Он тоже молчит, смотрит на нее, сжав зубы.
— Ладно, — говорит, наконец, поднимается на ноги. — Я пойду, умоюсь, переоденусь с дороги, немного отдохну. Мы еще обсудим. Думаю, у меня есть пара дней. Я бы хотел дождаться Эрлин со Свельгом, прежде чем идти, дождаться вестей от Олина, но тянуть тоже не стоит.
Усталость на его лице. И какая-то… обреченность? Безысходность. Хель и не помнит, когда видела его таким. Ему тоже страшно, и он не видит ни одного однозначно правильного пути. Нет таких путей. И так и так — выходит плохо, пострадают люди. Нужно выбрать меньшее из зол. Нет гарантий, что он поступает правильно. Но никто не решит за него, ни у кого нет столько смелости. Хель бы сама не смогла.
Этот груз давит.
И одиночество. «Не знаю, рада ли, что ты вернулся».
Что там творится у него в душе…
— Ты тоже подумай, — тихо, с легкой тенью надежды говорит Хёнрир, собирается уйти.
— Подожди!
И Хель вдруг срывается с места, подбегает… мгновение замешательства, потому что сложно вот так вдруг сделать это… обнимает его, крепко.
— Хель… — он даже теряется от ее внезапного порыва. — Хель, ты чего?

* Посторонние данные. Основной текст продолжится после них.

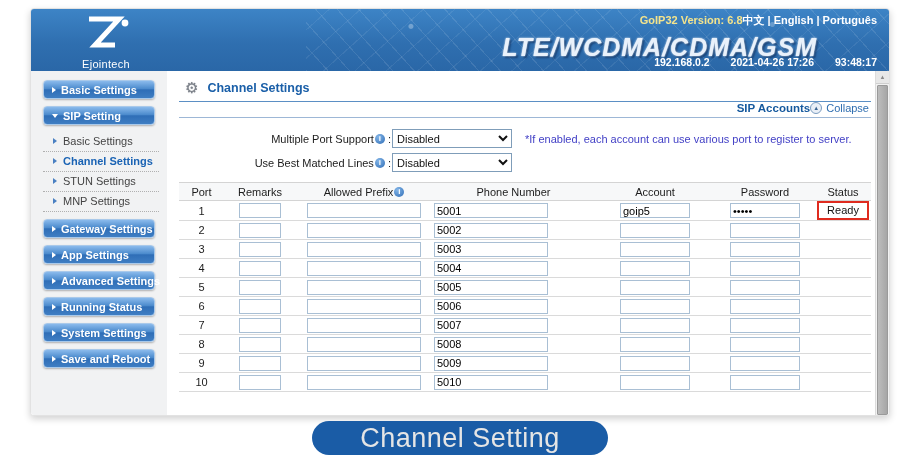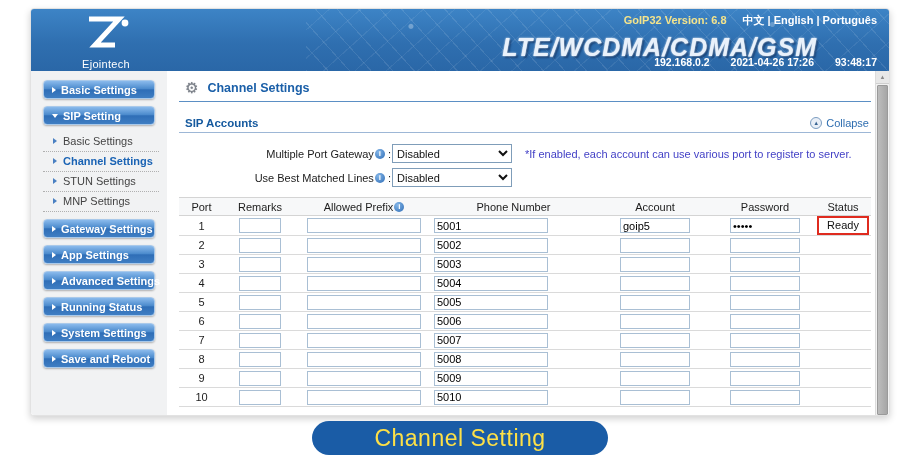--- a/index.html
+++ b/index.html
@@ -24,7 +24,7 @@
   .logo { position:absolute; left:30px; top:6px; width:90px; text-align:center; }
   .brand { color:#fff; font-size:11px; letter-spacing:.3px; margin-top:3px; }
   .ver-row { position:absolute; top:4px; right:12px; font-size:11px; font-weight:bold; color:#fff; white-space:nowrap; }
-  .ver-label { color:#f4e48c; margin-right:16px; }
+  .ver-label { color:#f4e48c; }
   .langs { color:#fff; cursor:pointer; }
   .tech-title { position:absolute; right:72px; top:24px; font-size:25px; font-style:italic;
     font-weight:bold; letter-spacing:1px; color:#e9f1fb;

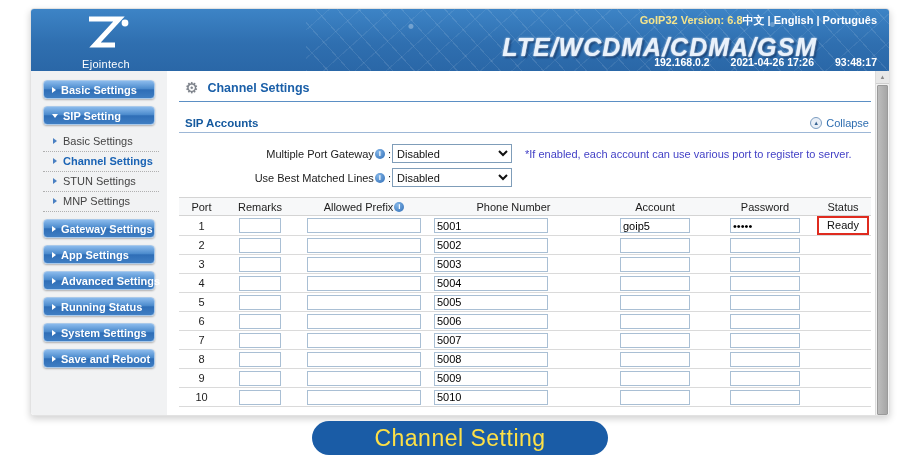--- a/index.html
+++ b/index.html
@@ -61,8 +61,8 @@
     text-shadow:0 0 1px #a5a9af; }
   .page-title { color:#1a5fa8; font-weight:bold; font-size:12.5px; }
 
-  .section-row { display:flex; justify-content:space-between; align-items:flex-end;
-    margin-top:15px; padding:0 2px 3px 6px; border-bottom:1px solid #9db7d6; }
+  .section-row { display:flex; justify-content:flex-end; align-items:flex-end;
+    margin-top:0; padding:0 2px 3px 6px; border-bottom:1px solid #9db7d6; }
   .section-title { color:#15599e; font-weight:bold; font-size:11.5px; }
   .collapse { display:flex; align-items:center; color:#2f6eb0; font-size:11px; cursor:pointer; }
   .collapse-icon { width:12px; height:12px; border-radius:50%; border:1px solid #7b9cc0;

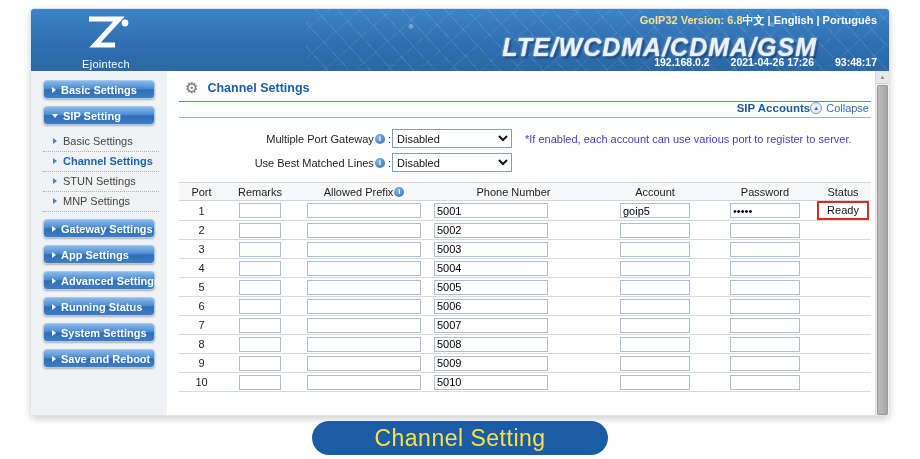--- a/index.html
+++ b/index.html
@@ -207,7 +207,7 @@
       <div class="form-area">
         <div class="form-row">
           <span class="form-label">
-            <span>Multiple Port Gateway</span><span class="info">i</span> :
+            <span>Multiple Port Support</span><span class="info">i</span> :
           </span>
           <select>
             <option>Disabled</option>

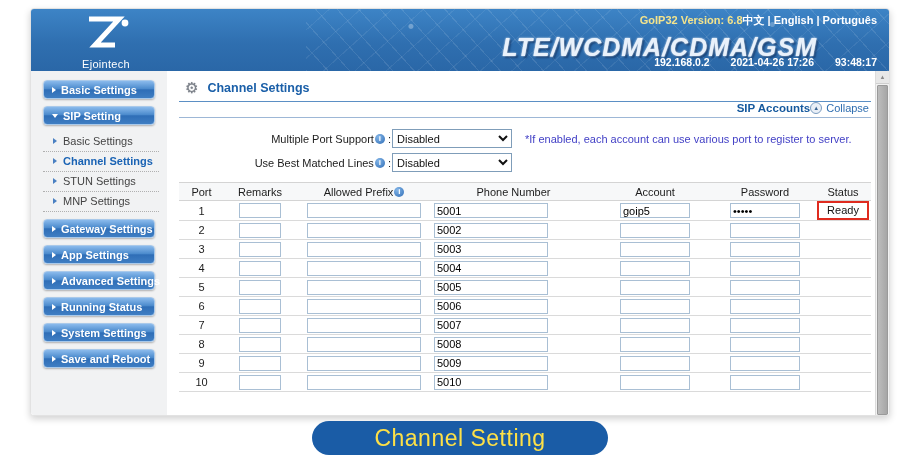--- a/index.html
+++ b/index.html
@@ -107,8 +107,8 @@
 
   
   .caption { position:absolute; left:50%; top:421px; transform:translateX(-50%);
-    width:296px; height:34px; border-radius:17px; background:#1a5ca6; color:#fde047;
-    font-size:23px; display:flex; align-items:center; justify-content:center; letter-spacing:.5px; }
+    width:296px; height:34px; border-radius:17px; background:#1a5ca6; color:#e5e5e5;
+    font-size:27px; display:flex; align-items:center; justify-content:center; letter-spacing:.5px; }
 </style>
 </head>
 <body>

Замирает в ее руках, почти перестав дышать. Когда же она последний раз обнимала брата? Не Свельга, а вот его?
— У тебя все получится! — говорит она, отчаянно всхлипывает, слезы подступают к глазам. — Получится, понял! Все будет хорошо! Ты все делаешь правильно. Я с тобой! Что бы ты ни делал, я поддержу тебя! Я с тобой, Хёнрир!
Он тихо фыркает ей в макушку, немного расслабившись.
— Ну, ты даешь! — говорит тихо, гладит ее по волосам. И вдруг вздыхает так, чуть судорожно, с трудом сглатывает комок, вставший в горле. Никак не ожидал.